Я снова подошел к валу. Посветил на основной разлом, где подшипник превратился в кашу. Потом перевел луч на маленький скол. Разрушение от трения – это процесс. Долгий. Металл бы «уставал», грелся, его структура менялась бы постепенно. Он бы деформировался, потек. Здесь же картина была иной. Основное разрушение – да, похоже на следствие перегрева. Но этот маленький скол… Он был точкой, с которой все началось. Первичной причиной. Словно в этом месте в металле жило внутреннее напряжение, и оно в какой-то момент не выдержало. Как на фронте. Танк может выдержать десять попаданий. А одиннадцатый снаряд, попавший в то же место, раскалывает броню, потому что металл уже «запомнил» предыдущие удары.


– Карбид вольфрама – чрезвычайно твердый материал, – я говорил медленно, скорее для себя, чем для них. – Он бы оставил царапины. Глубокие, параллельные борозды по всей окружности вала. Здесь их нет. Поверхность гладкая, если не считать этой трещины.


– Эксперты разберутся, – отрезал Михеев. Его лицо стало совсем непроницаемым. Маска.


– Они уже «разобрались», – я выключил фонарик и сунул его в карман. – Я хочу видеть образцы металла, которые брали на анализ. И заключение эксперта Петрова. Лично.


– Это невозможно, – тут же отреагировал парторг. – Материалы дела уже переданы вам. Лаборатория – режимный объект.


– Я представитель Комитета Государственной Безопасности, расследующий диверсию на режимном объекте, – я посмотрел ему прямо в глаза. – Для меня нет «невозможного», товарищ Михеев. Есть только саботаж следствия. Вы ведь не хотите, чтобы в деле появился еще один протокол? О воспрепятствовании?


На скулах Михеева заходили желваки. Он молчал, подбирая слова. Взвешивая риски. Я видел, как в его голове работают шестеренки, просчитывая варианты. Отказать мне – значит, вызвать подозрение. Согласиться – значит, позволить мне сунуть нос туда, куда, очевидно, совать его не следовало.


Баранов кашлянул в свой огромный кулак.


– Я провожу, – сказал он глухо, не глядя на парторга. – Лаборатория в соседнем корпусе.


Михеев бросил на него короткий, злой взгляд, но промолчал. Он понял, что дальнейшее сопротивление будет выглядеть глупо.

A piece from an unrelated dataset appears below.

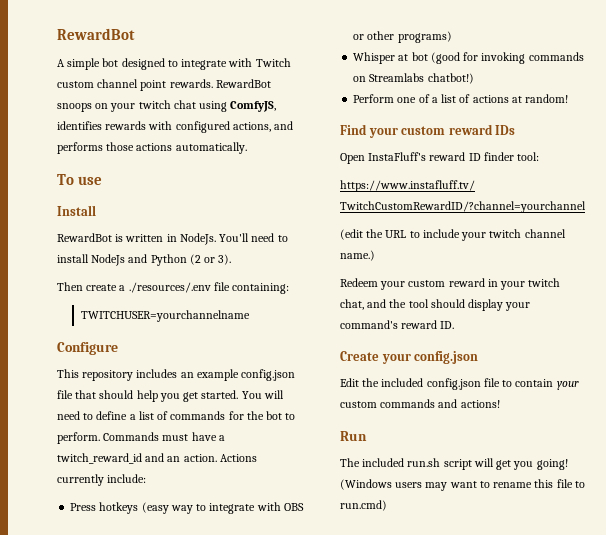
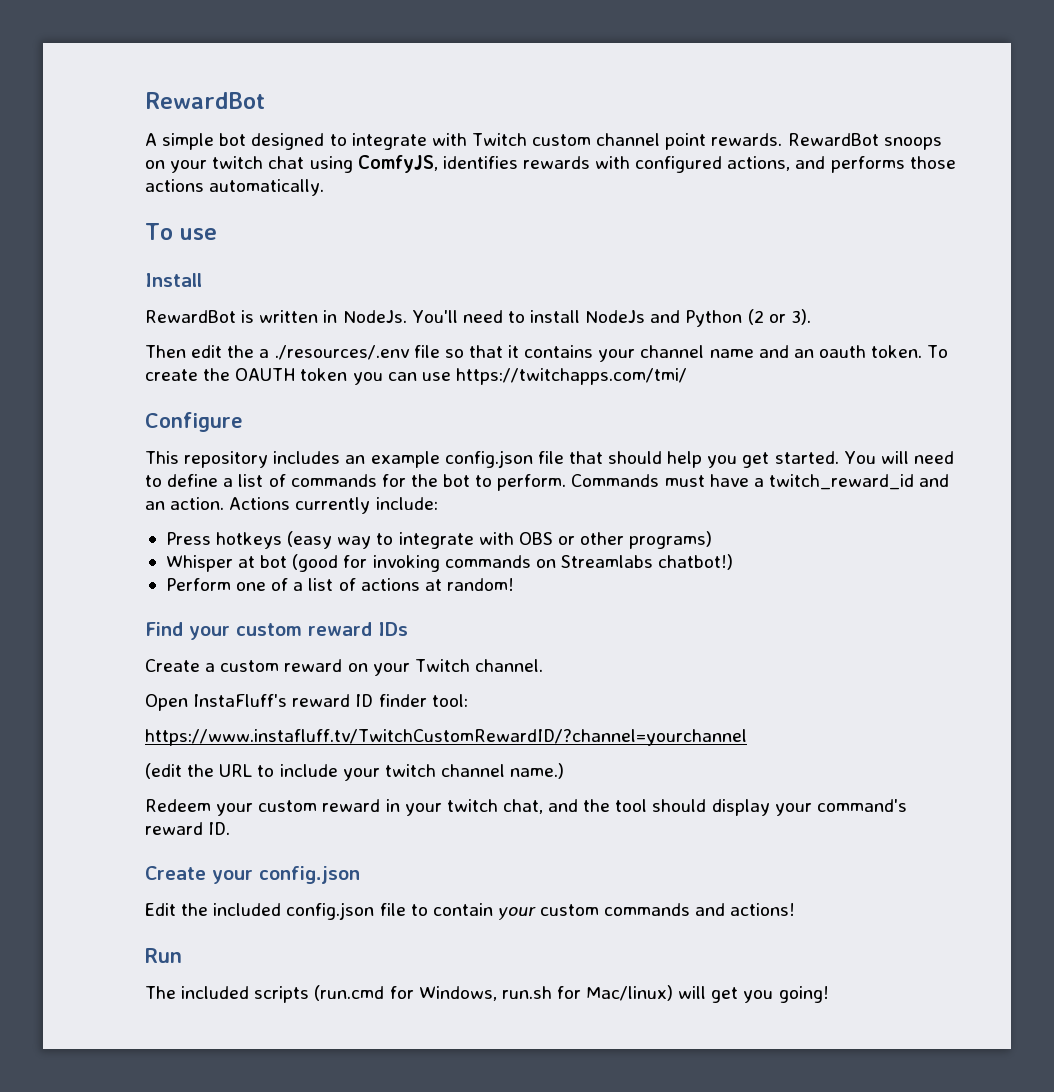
[86,284,118,291] create -> [191,345,255,358] edit the
[232,283,290,294] [80,310,250,322] containing: // TWITCHUSER=yourchannelname -> [444,345,949,362] [145,368,687,385] so that it contains your channel name and an oauth token. To create the OAUTH token you can use https://twitchapps.com/tmi/
(516, 130) none -> [145,659,543,676] // Create a custom reward on your Twitch channel.
[407,458,568,470] [340,479,585,491] [340,500,387,511] run.sh script will get you going! (Windows users may want to rename this file to run.cmd) -> [254,985,829,1003] scripts (run.cmd for Windows, run.sh for Mac/linux) will get you going!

Мы шли молча. Гул цеха остался позади, сменившись относительной тишиной коридоров административного корпуса. Здесь пахло бумагой, краской и той же казенной тоской, что и в нашем здании на Вайнера. Только масштабы были другими. Баранов шел впереди, его широкая спина почти полностью перекрывала узкий коридор. Он не оборачивался. Я чувствовал, как тяжело ему далось это решение. Он был человеком системы, винтиком в этой огромной машине, но, в отличие от Михеева, его система состояла из стали и допусков, а не из параграфов и директив. И он видел, что сталь не сходится с бумагой.


– Петров – хороший специалист? – спросил я, чтобы нарушить молчание.


Баранов помедлил с ответом.


– Лучший, – наконец выдавил он. – Старой школы. Металл чувствует, как жену. Ошибиться не мог.


– Значит, не ошибся, – заключил я.


Баранов ничего не ответил. Мы остановились перед массивной дверью с табличкой «Криминалистическая лаборатория». Из-за двери не доносилось ни звука.